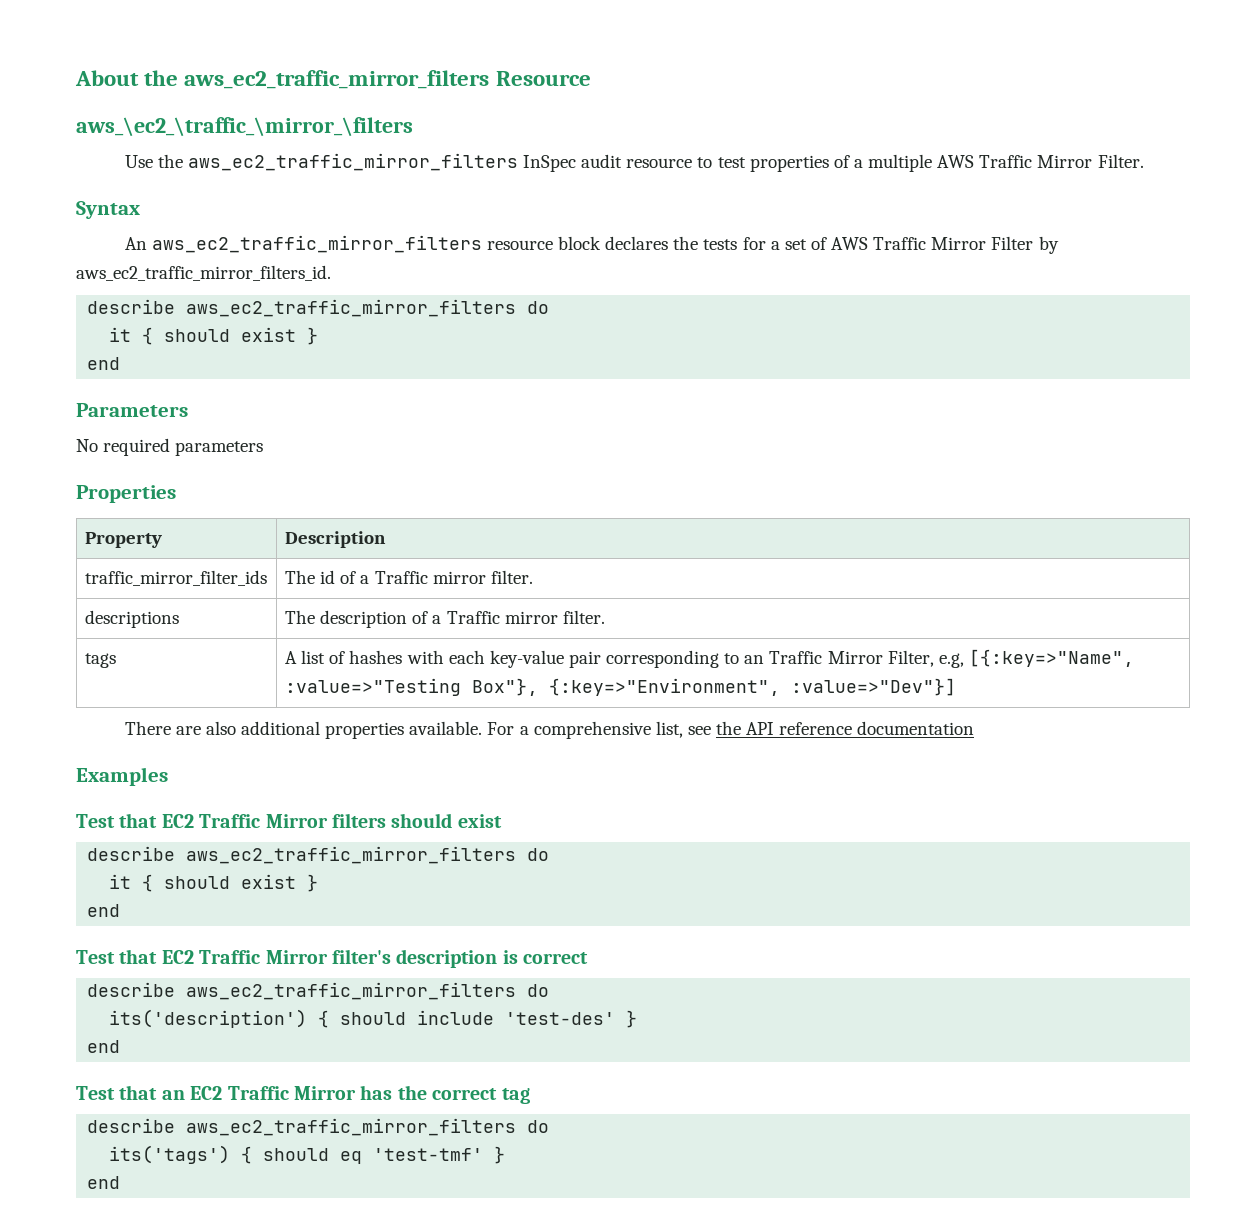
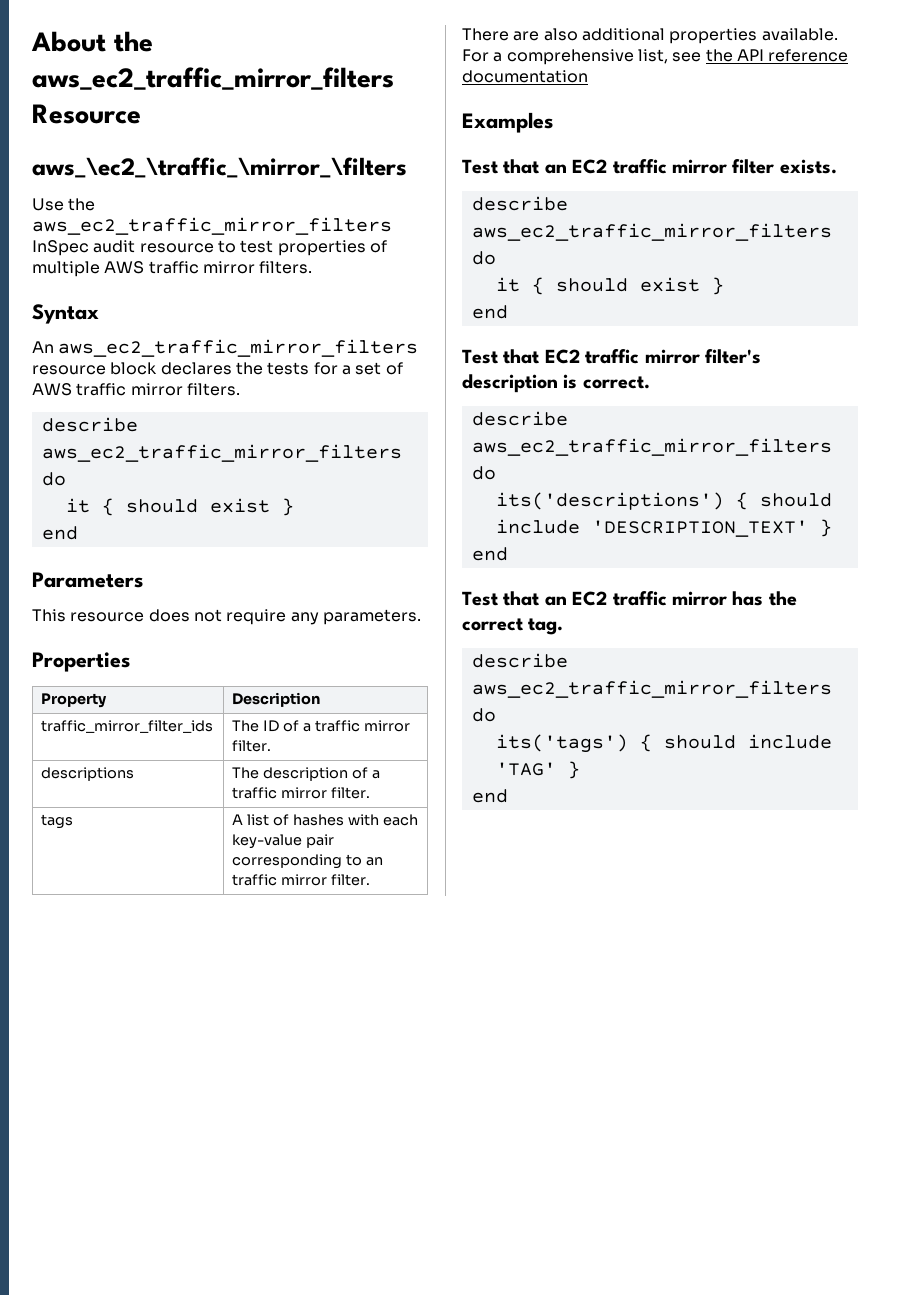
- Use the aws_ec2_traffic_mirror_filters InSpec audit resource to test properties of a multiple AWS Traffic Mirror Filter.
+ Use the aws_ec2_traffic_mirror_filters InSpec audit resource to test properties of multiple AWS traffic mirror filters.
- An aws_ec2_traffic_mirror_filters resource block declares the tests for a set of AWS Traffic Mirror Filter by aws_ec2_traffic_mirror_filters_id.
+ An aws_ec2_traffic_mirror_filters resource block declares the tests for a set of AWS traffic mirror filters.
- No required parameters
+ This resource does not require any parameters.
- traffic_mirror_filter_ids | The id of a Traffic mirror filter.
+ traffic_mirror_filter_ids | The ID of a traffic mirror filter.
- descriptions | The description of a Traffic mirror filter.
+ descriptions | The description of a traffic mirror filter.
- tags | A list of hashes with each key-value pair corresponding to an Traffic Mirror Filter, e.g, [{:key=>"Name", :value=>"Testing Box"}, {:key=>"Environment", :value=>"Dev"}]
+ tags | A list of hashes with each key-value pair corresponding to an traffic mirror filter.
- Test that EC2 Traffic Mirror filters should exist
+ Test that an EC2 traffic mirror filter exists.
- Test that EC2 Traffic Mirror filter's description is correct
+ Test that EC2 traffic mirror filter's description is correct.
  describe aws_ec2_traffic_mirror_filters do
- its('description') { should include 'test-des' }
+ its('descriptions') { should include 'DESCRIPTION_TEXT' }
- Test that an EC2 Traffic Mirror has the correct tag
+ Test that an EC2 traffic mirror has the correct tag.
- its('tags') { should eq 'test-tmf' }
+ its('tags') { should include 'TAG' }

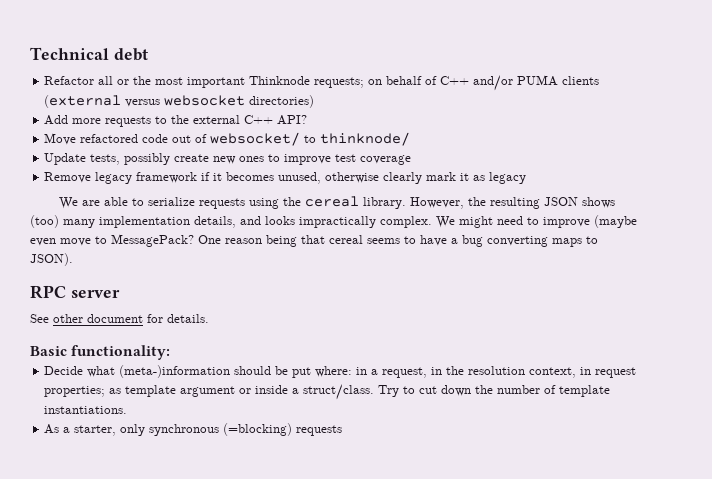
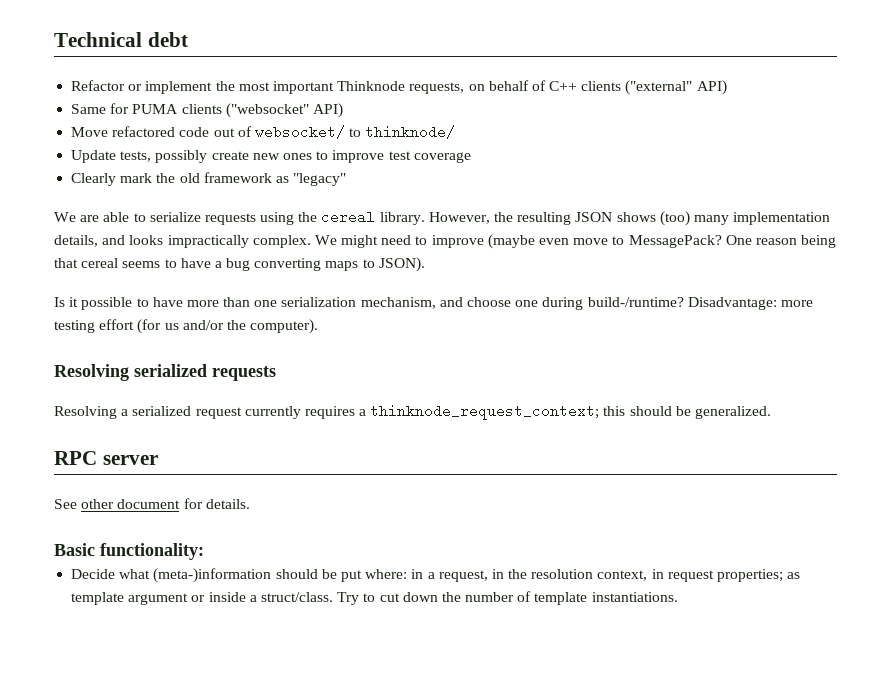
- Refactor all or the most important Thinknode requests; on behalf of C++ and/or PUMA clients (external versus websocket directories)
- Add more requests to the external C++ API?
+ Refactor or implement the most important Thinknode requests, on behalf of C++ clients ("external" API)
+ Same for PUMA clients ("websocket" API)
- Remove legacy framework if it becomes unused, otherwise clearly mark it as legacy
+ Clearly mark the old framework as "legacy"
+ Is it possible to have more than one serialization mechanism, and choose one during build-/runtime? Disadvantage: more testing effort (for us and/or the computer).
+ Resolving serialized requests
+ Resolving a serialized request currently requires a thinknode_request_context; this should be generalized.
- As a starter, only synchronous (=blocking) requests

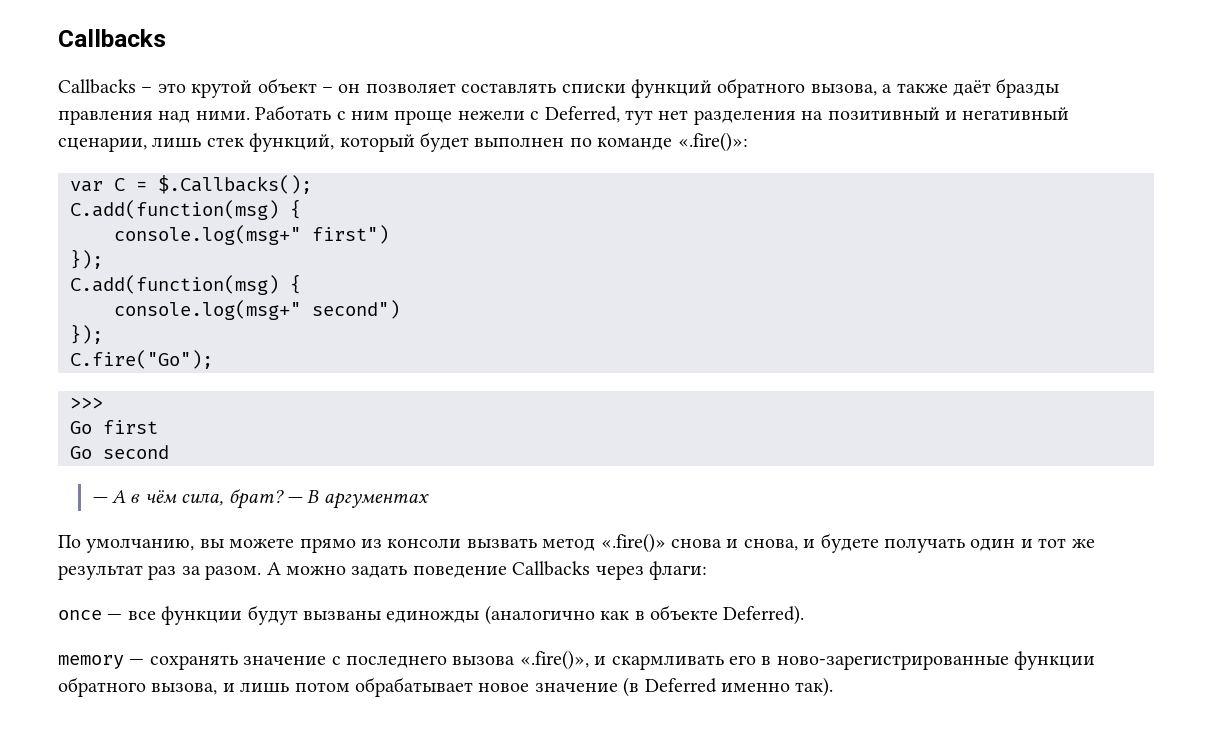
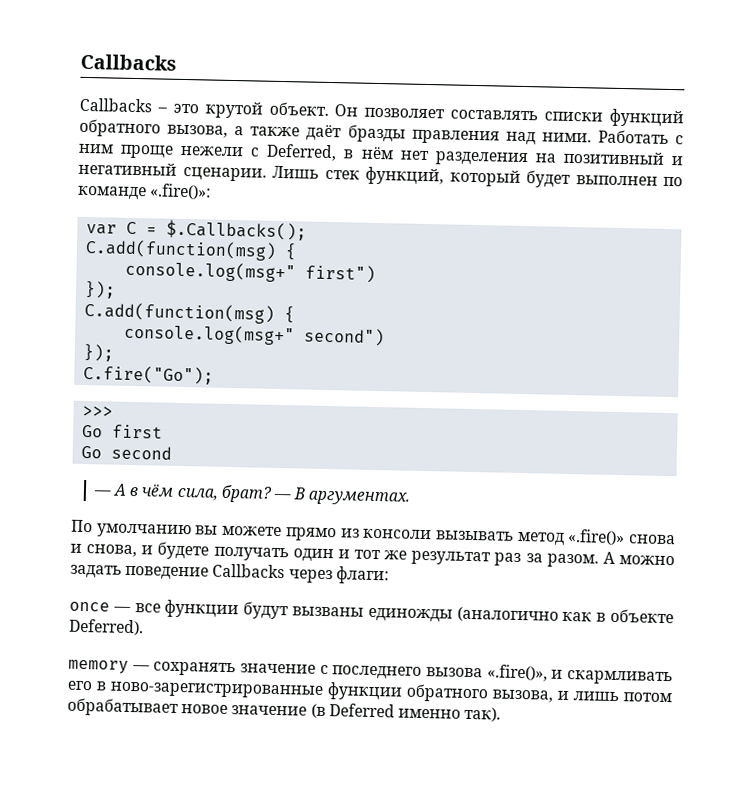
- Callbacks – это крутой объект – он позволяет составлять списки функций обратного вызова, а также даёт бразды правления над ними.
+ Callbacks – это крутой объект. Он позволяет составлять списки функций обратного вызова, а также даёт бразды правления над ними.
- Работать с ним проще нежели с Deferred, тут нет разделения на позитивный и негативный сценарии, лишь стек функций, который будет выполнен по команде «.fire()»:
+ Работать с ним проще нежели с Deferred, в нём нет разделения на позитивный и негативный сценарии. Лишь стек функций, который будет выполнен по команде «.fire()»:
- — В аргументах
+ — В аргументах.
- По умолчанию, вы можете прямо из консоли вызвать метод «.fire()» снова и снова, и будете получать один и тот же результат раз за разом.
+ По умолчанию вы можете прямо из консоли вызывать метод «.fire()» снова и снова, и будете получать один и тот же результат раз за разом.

++++++++++++++++++++

Task directions: When you copy the listing above, reproduce every line exactly and skip the images.

Problem solution:
- Use the aws_ec2_traffic_mirror_filters InSpec audit resource to test properties of a multiple AWS Traffic Mirror Filter.
+ Use the aws_ec2_traffic_mirror_filters InSpec audit resource to test properties of multiple AWS traffic mirror filters.
- An aws_ec2_traffic_mirror_filters resource block declares the tests for a set of AWS Traffic Mirror Filter by aws_ec2_traffic_mirror_filters_id.
+ An aws_ec2_traffic_mirror_filters resource block declares the tests for a set of AWS traffic mirror filters.
- No required parameters
+ This resource does not require any parameters.
- traffic_mirror_filter_ids | The id of a Traffic mirror filter.
+ traffic_mirror_filter_ids | The ID of a traffic mirror filter.
- descriptions | The description of a Traffic mirror filter.
+ descriptions | The description of a traffic mirror filter.
- tags | A list of hashes with each key-value pair corresponding to an Traffic Mirror Filter, e.g, [{:key=>"Name", :value=>"Testing Box"}, {:key=>"Environment", :value=>"Dev"}]
+ tags | A list of hashes with each key-value pair corresponding to an traffic mirror filter.
- Test that EC2 Traffic Mirror filters should exist
+ Test that an EC2 traffic mirror filter exists.
- Test that EC2 Traffic Mirror filter's description is correct
+ Test that EC2 traffic mirror filter's description is correct.
  describe aws_ec2_traffic_mirror_filters do
- its('description') { should include 'test-des' }
+ its('descriptions') { should include 'DESCRIPTION_TEXT' }
- Test that an EC2 Traffic Mirror has the correct tag
+ Test that an EC2 traffic mirror has the correct tag.
- its('tags') { should eq 'test-tmf' }
+ its('tags') { should include 'TAG' }

- Refactor all or the most important Thinknode requests; on behalf of C++ and/or PUMA clients (external versus websocket directories)
- Add more requests to the external C++ API?
+ Refactor or implement the most important Thinknode requests, on behalf of C++ clients ("external" API)
+ Same for PUMA clients ("websocket" API)
- Remove legacy framework if it becomes unused, otherwise clearly mark it as legacy
+ Clearly mark the old framework as "legacy"
+ Is it possible to have more than one serialization mechanism, and choose one during build-/runtime? Disadvantage: more testing effort (for us and/or the computer).
+ Resolving serialized requests
+ Resolving a serialized request currently requires a thinknode_request_context; this should be generalized.
- As a starter, only synchronous (=blocking) requests

- Callbacks – это крутой объект – он позволяет составлять списки функций обратного вызова, а также даёт бразды правления над ними.
+ Callbacks – это крутой объект. Он позволяет составлять списки функций обратного вызова, а также даёт бразды правления над ними.
- Работать с ним проще нежели с Deferred, тут нет разделения на позитивный и негативный сценарии, лишь стек функций, который будет выполнен по команде «.fire()»:
+ Работать с ним проще нежели с Deferred, в нём нет разделения на позитивный и негативный сценарии. Лишь стек функций, который будет выполнен по команде «.fire()»:
- — В аргументах
+ — В аргументах.
- По умолчанию, вы можете прямо из консоли вызвать метод «.fire()» снова и снова, и будете получать один и тот же результат раз за разом.
+ По умолчанию вы можете прямо из консоли вызывать метод «.fire()» снова и снова, и будете получать один и тот же результат раз за разом.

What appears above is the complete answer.